- Theatrical release poster
- Directed by: John M. Stahl
- Screenplay by: Sarah Y. Mason Victor Heerman George O'Neil
- Based on: Magnificent Obsession by Lloyd C. Douglas
- Produced by: John M. Stahl
- Starring: Irene Dunne Robert Taylor Charles Butterworth
- Cinematography: John J. Mescall
- Edited by: Milton Carruth
- Music by: Franz Waxman
- Distributed by: Universal Pictures
- Release date: December 30, 1935;
- Running time: 112 minutes
- Country: United States
- Language: English
- Budget: $948,697

= Magnificent Obsession (1935 film) =

1935 film by John M. Stahl

Magnificent Obsession is a 1935 American melodrama film directed by John M. Stahl from a screenplay by Sarah Y. Mason, Victor Heerman, and George O'Neil, based on the 1929 novel by Lloyd C. Douglas. The film stars Irene Dunne, Robert Taylor, Charles Butterworth, and Betty Furness.

==Plot==
The life of spoiled Robert Merrick is saved through the use of a hospital's only pulmotor, but because the medical device cannot be in two places at once, it results in the death of Dr. Hudson, a selfless, brilliant surgeon and generous philanthropist. Merrick falls in love with Hudson's widow, Helen, though she holds him responsible for her husband's demise. One day, he insists on driving her home, and makes a pass at her. She gets out, and is struck by another car, losing her sight. Merrick confronts a friend of Helen's husband, wanting to know why a beautiful young woman would marry a middle-aged man. The doctor's friend tells him that her husband had a philosophy - to help people, but never let it be known that you are the one helping them. Only then, he believed, could there be true reward in life.

Merrick watches over Helen, and visits her during her recuperation, concealing his identity and calling himself Dr. Robert. His true identity is known to Helen's step-daughter, Joyce, who keeps it a secret. When he finds out that she is nearly penniless, Merrick secretly pays for specialists to try to restore her vision. Finally, she travels to Paris, and is told that her eyesight is gone forever. Robert follows her, confesses his true identity, and proposes marriage. She forgives him and reciprocates his love, but then leaves him secretly the next morning, not wanting to be a burden to him.

Six years later, Robert has become a Nobel Prize-winning brain surgeon. He learns that Helen urgently needs an operation, which he performs. When she awakens, she can already see some light. Robert tells her that in a short while her sight will return completely.

==Cast==
- Irene Dunne as Helen Hudson
- Robert Taylor as Robert Merrick
- Charles Butterworth as Tommy Masterson
- Betty Furness as Joyce Hudson
- Sara Haden as Mrs. Nancy Ashford
- Ralph Morgan as Randolph
- Henry Armetta as Tony
- Gilbert Emery as Doctor Ramsay
- Arthur Treacher as Horace
- Beryl Mercer as Mrs. Eden
- Alyce Ardell as The French Maid
- Theodore von Eltz as Dr. Preston
- Sidney Bracey as Butler
- Arthur Hoyt as Perry
- Cora Sue Collins as Ruth
- Frank Mayo as John Stone (uncredited)

==Production notes==
The film, which raised Robert Taylor to stardom, had its New York City premiere at Radio City Music Hall on December 30, 1935, and drew capacity crowds, despite frigid weather.

==Remake==
The film was remade in 1954 by director Douglas Sirk, with Rock Hudson and Jane Wyman in the leads.

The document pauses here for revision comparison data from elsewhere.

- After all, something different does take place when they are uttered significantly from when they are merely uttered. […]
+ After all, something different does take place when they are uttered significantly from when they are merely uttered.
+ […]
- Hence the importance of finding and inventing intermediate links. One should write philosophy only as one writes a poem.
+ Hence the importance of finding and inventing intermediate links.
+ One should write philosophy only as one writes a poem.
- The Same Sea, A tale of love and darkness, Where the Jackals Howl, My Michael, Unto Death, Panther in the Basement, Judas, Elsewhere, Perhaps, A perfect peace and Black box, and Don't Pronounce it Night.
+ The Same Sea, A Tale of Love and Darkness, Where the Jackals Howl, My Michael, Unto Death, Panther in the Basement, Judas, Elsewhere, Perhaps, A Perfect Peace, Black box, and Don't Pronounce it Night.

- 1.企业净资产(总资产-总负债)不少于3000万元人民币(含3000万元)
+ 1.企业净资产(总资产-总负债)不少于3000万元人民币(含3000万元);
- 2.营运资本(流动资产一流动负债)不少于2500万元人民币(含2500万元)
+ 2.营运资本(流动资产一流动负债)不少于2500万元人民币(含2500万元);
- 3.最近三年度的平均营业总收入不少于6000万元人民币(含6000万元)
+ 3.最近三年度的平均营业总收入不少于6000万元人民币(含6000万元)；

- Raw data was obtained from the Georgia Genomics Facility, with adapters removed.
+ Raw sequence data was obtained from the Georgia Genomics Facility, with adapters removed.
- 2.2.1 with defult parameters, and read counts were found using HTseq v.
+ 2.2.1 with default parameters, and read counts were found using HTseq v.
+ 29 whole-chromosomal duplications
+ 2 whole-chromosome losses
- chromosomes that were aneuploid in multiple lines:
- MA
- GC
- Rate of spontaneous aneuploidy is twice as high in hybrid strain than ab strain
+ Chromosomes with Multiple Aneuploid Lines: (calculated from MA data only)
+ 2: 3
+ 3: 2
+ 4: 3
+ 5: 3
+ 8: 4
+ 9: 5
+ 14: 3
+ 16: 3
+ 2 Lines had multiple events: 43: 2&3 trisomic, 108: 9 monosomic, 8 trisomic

==Adaptations in other media==
Magnificent Obsession was adapted as a radio play on the April 26, 1937, and November 13, 1944, broadcasts of Lux Radio Theater, the first starring Robert Taylor and Irene Dunne in their original film roles, the second with Claudette Colbert and Don Ameche. It was also adapted on the January 19, 1941, broadcast of The Screen Guild Theater, starring Myrna Loy and Don Ameche, and the February 13, 1949, broadcast of Screen Director's Playhouse, with Irene Dunne and Willard Waterman.

==Home media==
A newly restored version of the 1935 film is included in the Criterion Collection double-disc package titled Magnificent Obsession, released in January 2009. Available in either Blu-ray or DVD, the package includes a digital restoration of the 1954 adaptation and extras relating to Douglas Sirk's version.